• _EXERCISE PROMPT_
Filter the listing below, keeping every line that holds "bottom".

--- RAW DATA ---

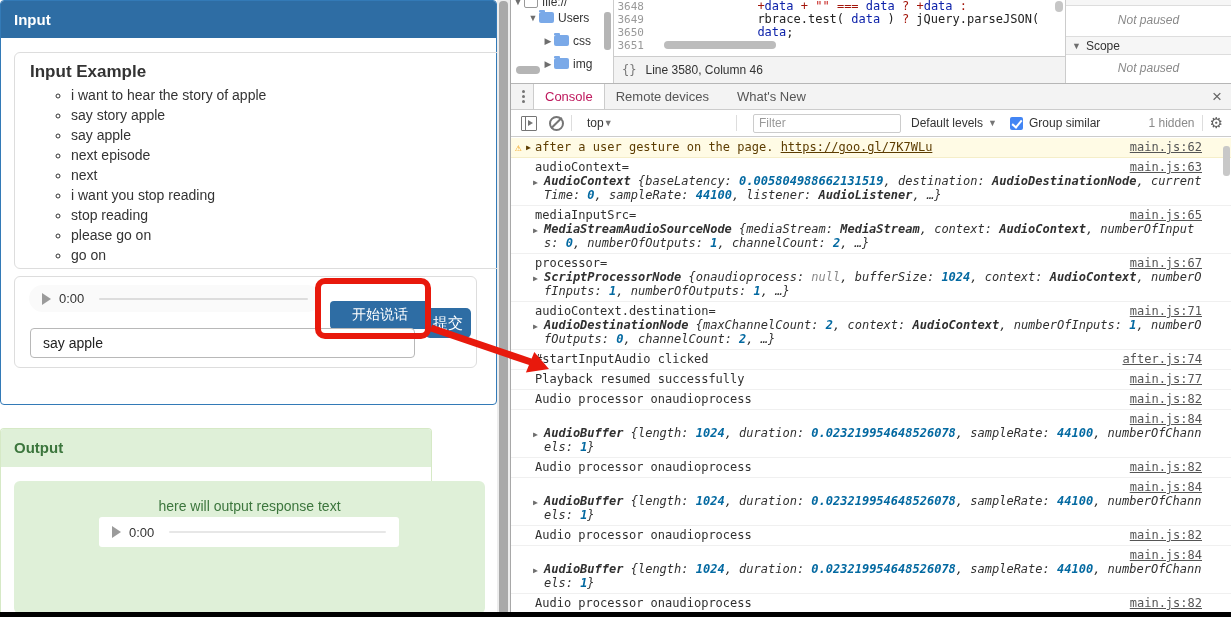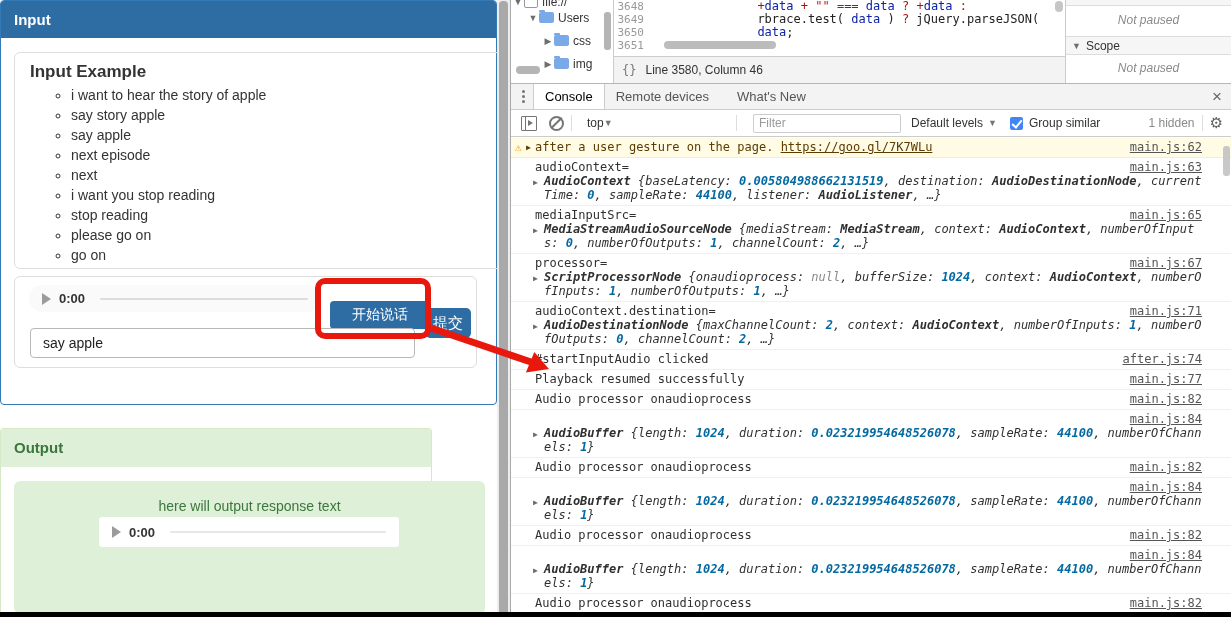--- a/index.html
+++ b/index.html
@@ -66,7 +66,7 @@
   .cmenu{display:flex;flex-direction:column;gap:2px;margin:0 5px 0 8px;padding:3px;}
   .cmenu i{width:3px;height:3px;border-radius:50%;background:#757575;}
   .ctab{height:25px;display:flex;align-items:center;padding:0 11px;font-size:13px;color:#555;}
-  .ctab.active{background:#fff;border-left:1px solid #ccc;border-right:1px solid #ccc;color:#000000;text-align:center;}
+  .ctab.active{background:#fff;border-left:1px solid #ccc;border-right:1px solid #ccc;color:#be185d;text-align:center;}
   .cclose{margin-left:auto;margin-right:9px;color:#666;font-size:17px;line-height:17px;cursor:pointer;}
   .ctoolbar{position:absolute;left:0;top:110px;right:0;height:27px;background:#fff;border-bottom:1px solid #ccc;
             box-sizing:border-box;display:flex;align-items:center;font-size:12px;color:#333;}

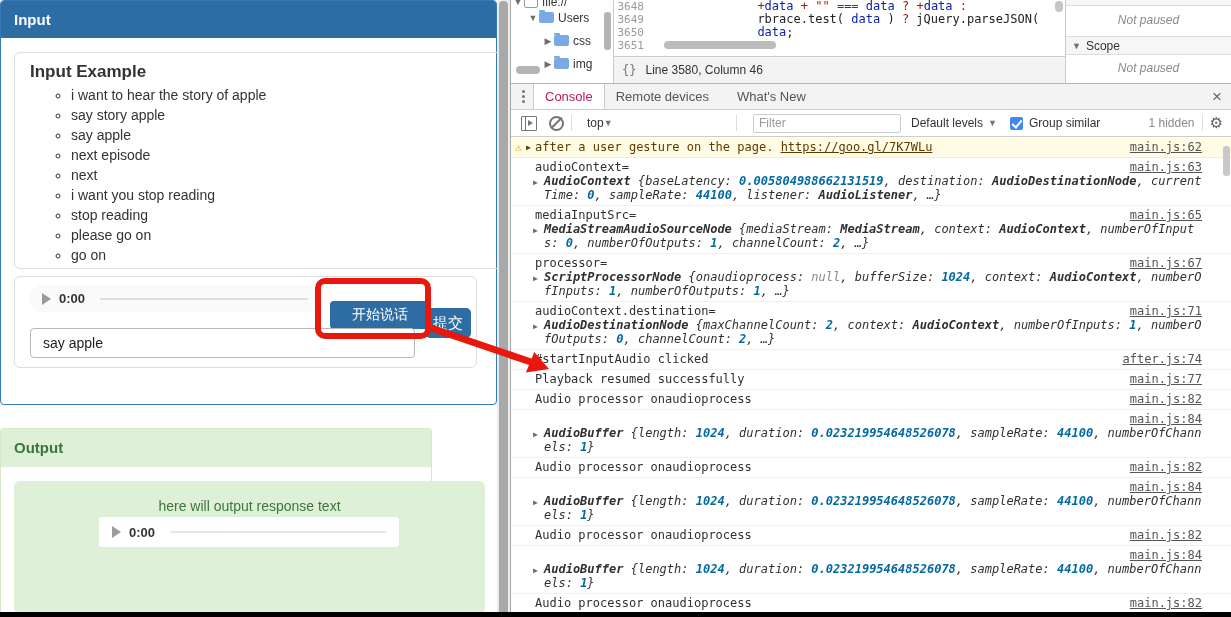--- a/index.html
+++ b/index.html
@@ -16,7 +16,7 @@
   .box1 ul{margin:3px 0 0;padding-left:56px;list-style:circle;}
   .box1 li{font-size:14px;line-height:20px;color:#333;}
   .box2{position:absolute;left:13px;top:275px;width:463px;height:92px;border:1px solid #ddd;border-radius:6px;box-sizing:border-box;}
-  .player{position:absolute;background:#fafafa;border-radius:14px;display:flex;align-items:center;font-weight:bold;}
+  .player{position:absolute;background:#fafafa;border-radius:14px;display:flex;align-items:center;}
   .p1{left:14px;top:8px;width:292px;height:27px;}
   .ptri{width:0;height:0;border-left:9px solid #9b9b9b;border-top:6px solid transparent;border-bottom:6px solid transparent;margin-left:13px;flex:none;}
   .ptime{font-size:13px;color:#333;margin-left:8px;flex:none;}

---

• _RESPONSE BELOW_
   .ctoolbar{position:absolute;left:0;top:110px;right:0;height:27px;background:#fff;border-bottom:1px solid #ccc;
   .ptri{width:0;height:0;border-left:9px solid #9b9b9b;border-top:6px solid transparent;border-bottom:6px solid transparent;margin-left:13px;flex:none;}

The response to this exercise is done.